#### To do
Exactly as written, transcribe the data from its opening line through the line containing "120 | 120 | 120". Leave every picture out.

Revision tracking records:
★ ★ ★ ★ ★

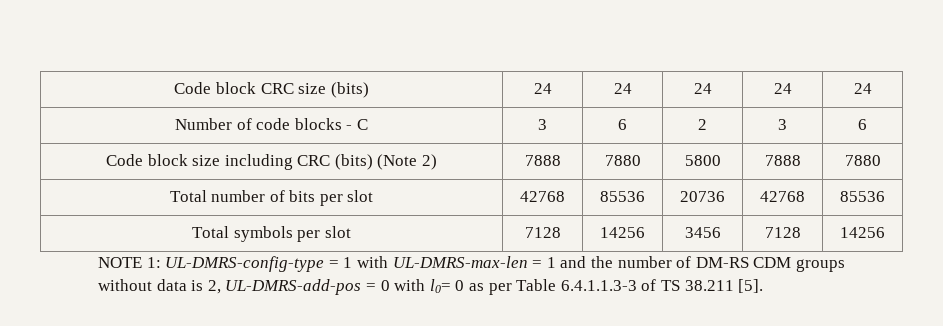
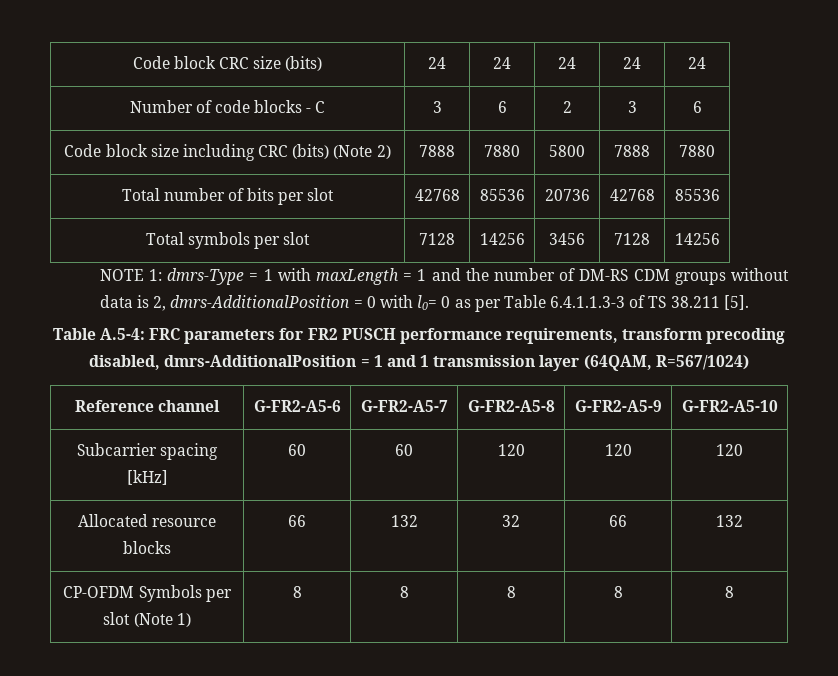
- NOTE 1: UL-DMRS-config-type = 1 with UL-DMRS-max-len = 1 and the number of DM-RS CDM groups without data is 2, UL-DMRS-add-pos = 0 with l0= 0 as per Table 6.4.1.1.3-3 of TS 38.211 [5].
+ NOTE 1: dmrs-Type = 1 with maxLength = 1 and the number of DM-RS CDM groups without data is 2, dmrs-AdditionalPosition = 0 with l0= 0 as per Table 6.4.1.1.3-3 of TS 38.211 [5].
+ Table A.5-4: FRC parameters for FR2 PUSCH performance requirements, transform precoding disabled, dmrs-AdditionalPosition = 1 and 1 transmission layer (64QAM, R=567/1024)
+ Reference channel | G-FR2-A5-6 | G-FR2-A5-7 | G-FR2-A5-8 | G-FR2-A5-9 | G-FR2-A5-10
+ Subcarrier spacing [kHz] | 60 | 60 | 120 | 120 | 120
+ Allocated resource blocks | 66 | 132 | 32 | 66 | 132
+ CP-OFDM Symbols per slot (Note 1) | 8 | 8 | 8 | 8 | 8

★ ★ ★ ★ ★

#### Written response
- NOTE 1: UL-DMRS-config-type = 1 with UL-DMRS-max-len = 1 and the number of DM-RS CDM groups without data is 2, UL-DMRS-add-pos = 0 with l0= 0 as per Table 6.4.1.1.3-3 of TS 38.211 [5].
+ NOTE 1: dmrs-Type = 1 with maxLength = 1 and the number of DM-RS CDM groups without data is 2, dmrs-AdditionalPosition = 0 with l0= 0 as per Table 6.4.1.1.3-3 of TS 38.211 [5].
+ Table A.5-4: FRC parameters for FR2 PUSCH performance requirements, transform precoding disabled, dmrs-AdditionalPosition = 1 and 1 transmission layer (64QAM, R=567/1024)
+ Reference channel | G-FR2-A5-6 | G-FR2-A5-7 | G-FR2-A5-8 | G-FR2-A5-9 | G-FR2-A5-10
+ Subcarrier spacing [kHz] | 60 | 60 | 120 | 120 | 120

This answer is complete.